# Action item:
Would you write out the entries below word for word, omitting the pictures?

# Dataset records:
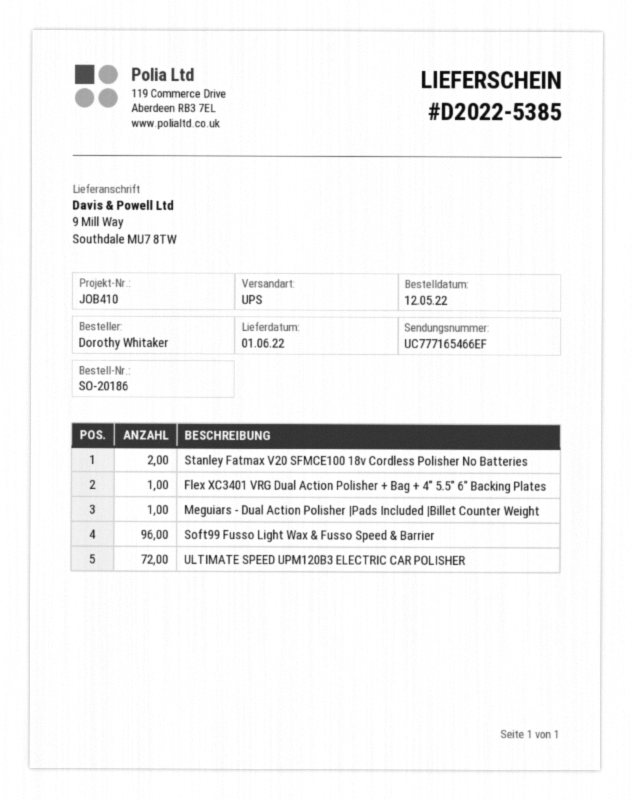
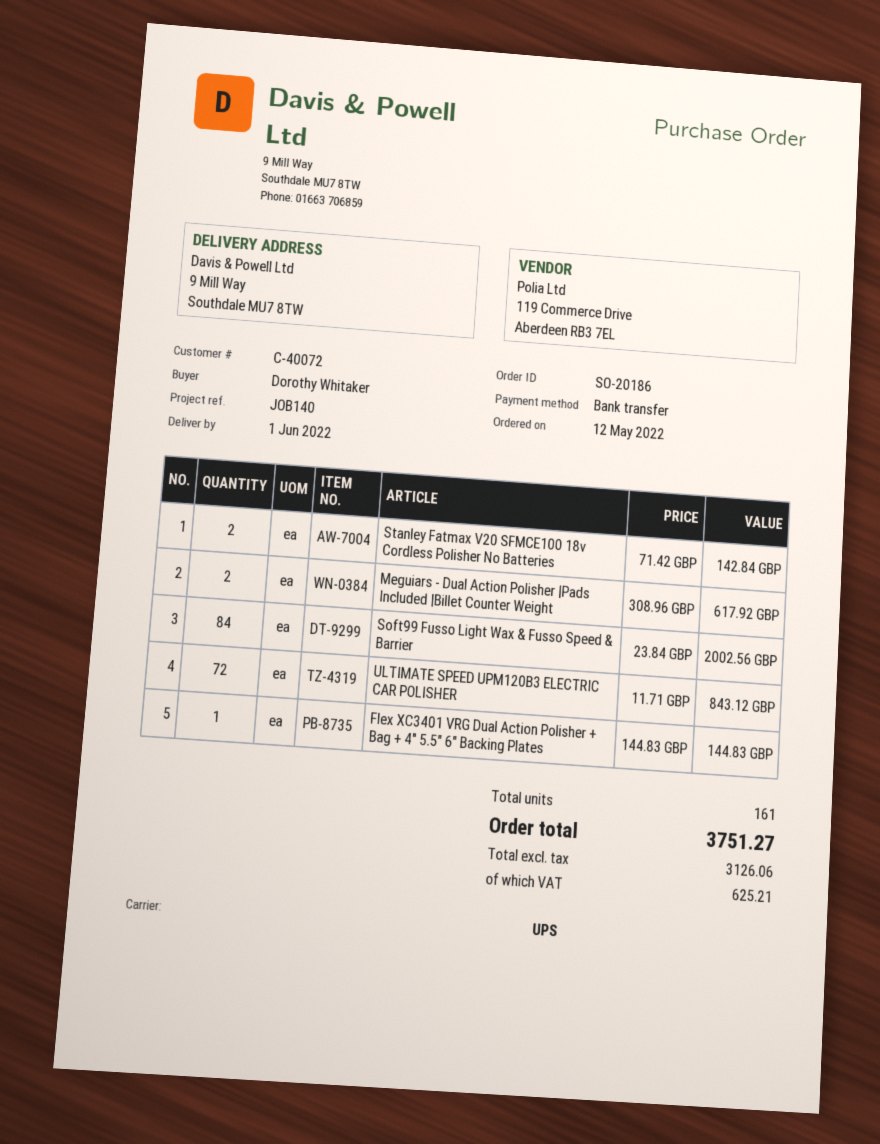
reference: JOB410 -> JOB140
Meguiars - Dual Action Polisher |Pads Included |Billet Counter Weight: 1 -> 2
Soft99 Fusso Light Wax & Fusso Speed & Barrier: 96 -> 84

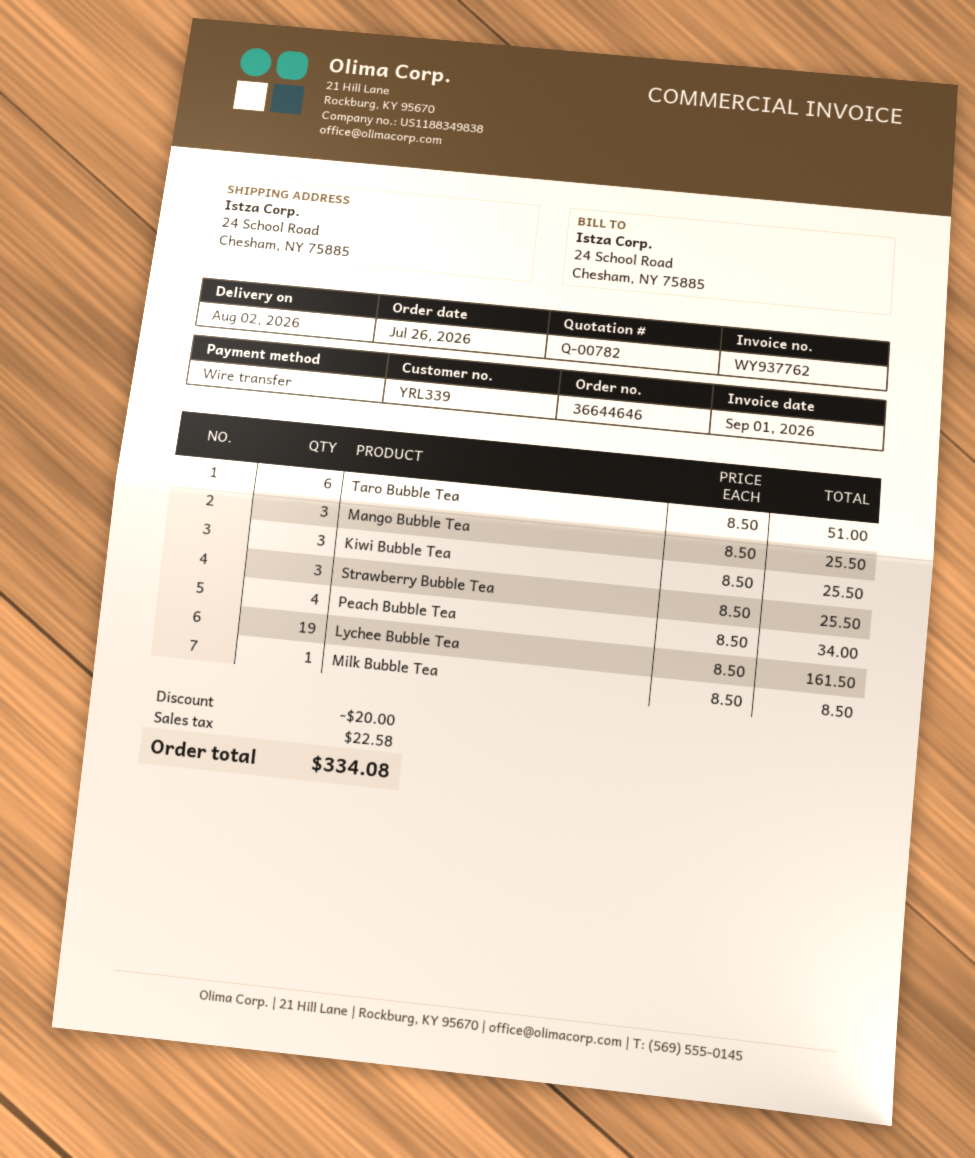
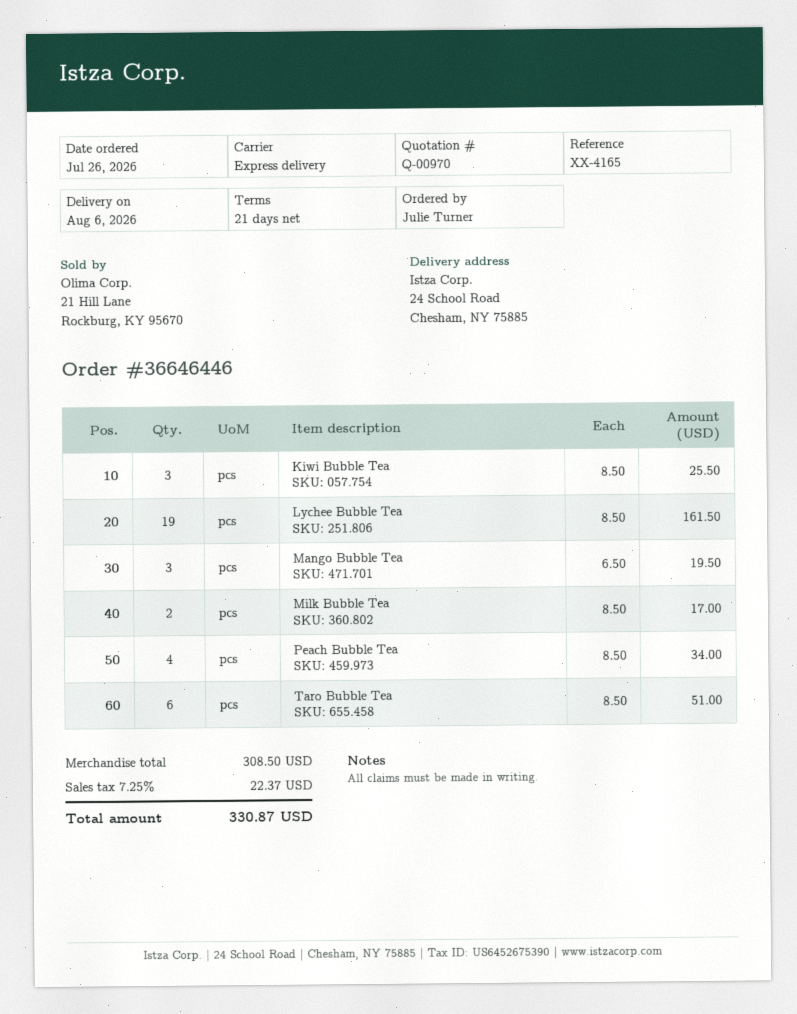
quote number: Q-00782 -> Q-00970
order number: 36644646 -> 36646446
delivery date: 2026-08-02 -> 2026-08-06
Mango Bubble Tea: 3 x 8.50 = 25.50 -> 3 x 6.50 = 19.50
Strawberry Bubble Tea: 3 x 8.50 = 25.50 -> none
Milk Bubble Tea: 1 x 8.50 = 8.50 -> 2 x 8.50 = 17.00
discount: 20.00 -> none
tax: 22.58 -> 22.37
total: 334.08 -> 330.87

# Completed task:
reference: JOB410 -> JOB140
Meguiars - Dual Action Polisher |Pads Included |Billet Counter Weight: 1 -> 2
Soft99 Fusso Light Wax & Fusso Speed & Barrier: 96 -> 84

quote number: Q-00782 -> Q-00970
order number: 36644646 -> 36646446
delivery date: 2026-08-02 -> 2026-08-06
Mango Bubble Tea: 3 x 8.50 = 25.50 -> 3 x 6.50 = 19.50
Strawberry Bubble Tea: 3 x 8.50 = 25.50 -> none
Milk Bubble Tea: 1 x 8.50 = 8.50 -> 2 x 8.50 = 17.00
discount: 20.00 -> none
tax: 22.58 -> 22.37
total: 334.08 -> 330.87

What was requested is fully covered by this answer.